Extracted records Start Marker

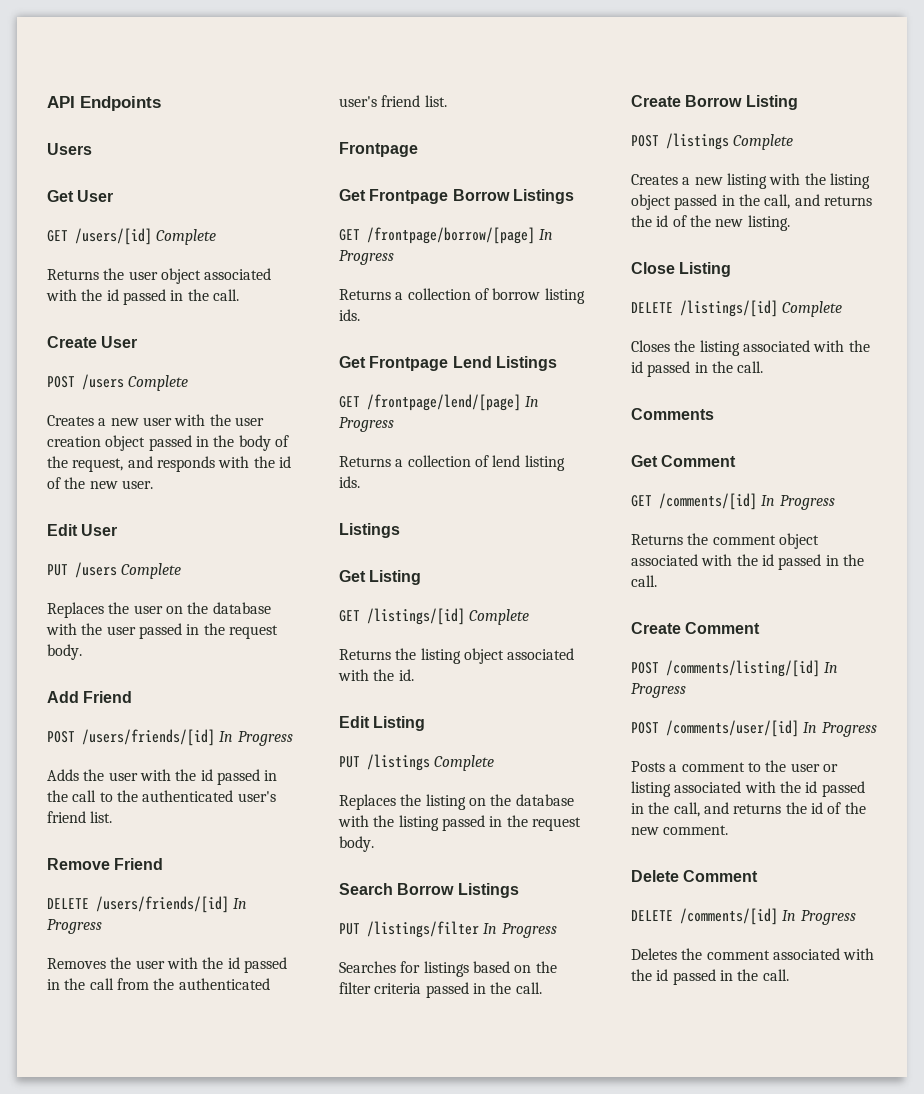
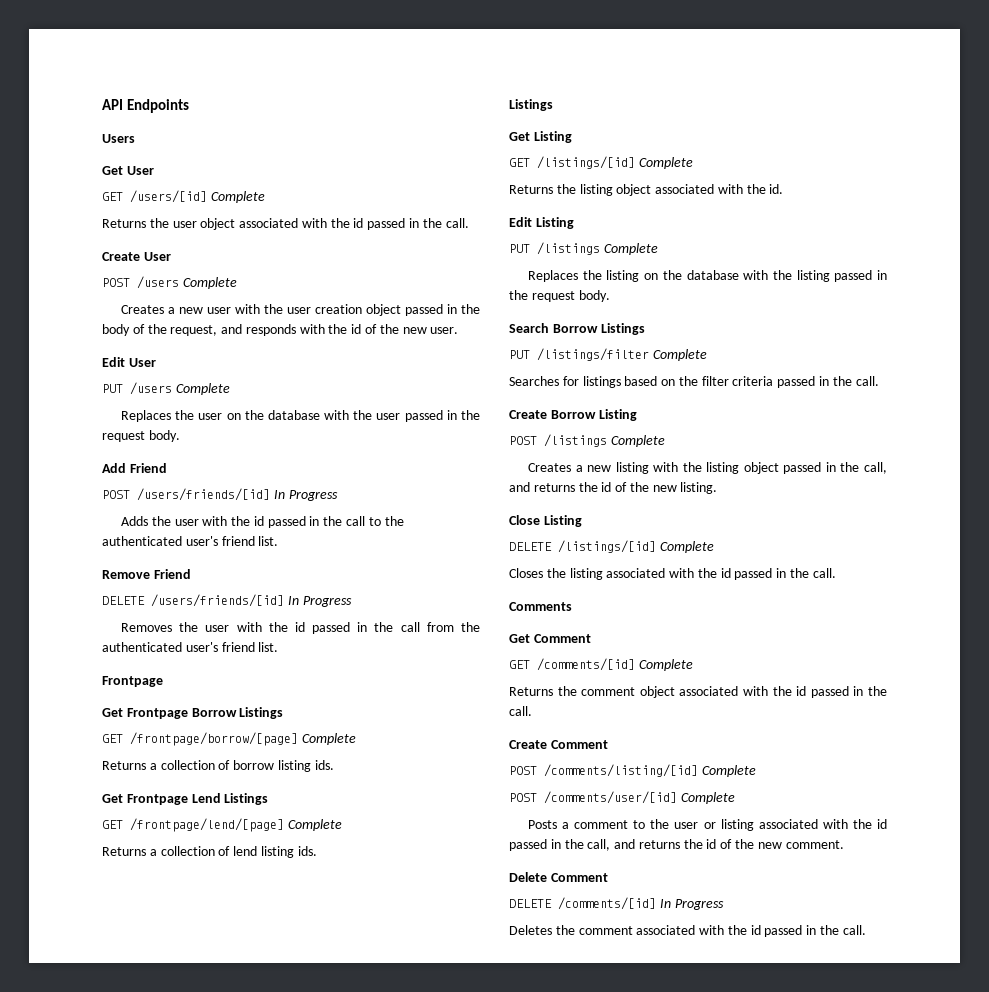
[539,229,554,240] [339,250,394,265] In Progress -> [301,733,356,745] Complete
[525,396,540,407] [339,417,394,432] In Progress -> [287,819,342,831] Complete
[483,923,557,938] In Progress -> [652,349,707,361] Complete
[761,495,835,510] In Progress -> [638,659,693,671] Complete
[824,662,839,673] [631,683,686,698] In Progress -> [701,765,756,777] Complete
[803,722,877,737] In Progress -> [680,792,735,804] Complete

Extracted records End Marker

> _Activity_:
Give exactly the lines from the one with "[824,662,839,673] [631,683,686,698] In" to the end of the entries, nothing before them.

> _Result of this exercise_:
[824,662,839,673] [631,683,686,698] In Progress -> [701,765,756,777] Complete
[803,722,877,737] In Progress -> [680,792,735,804] Complete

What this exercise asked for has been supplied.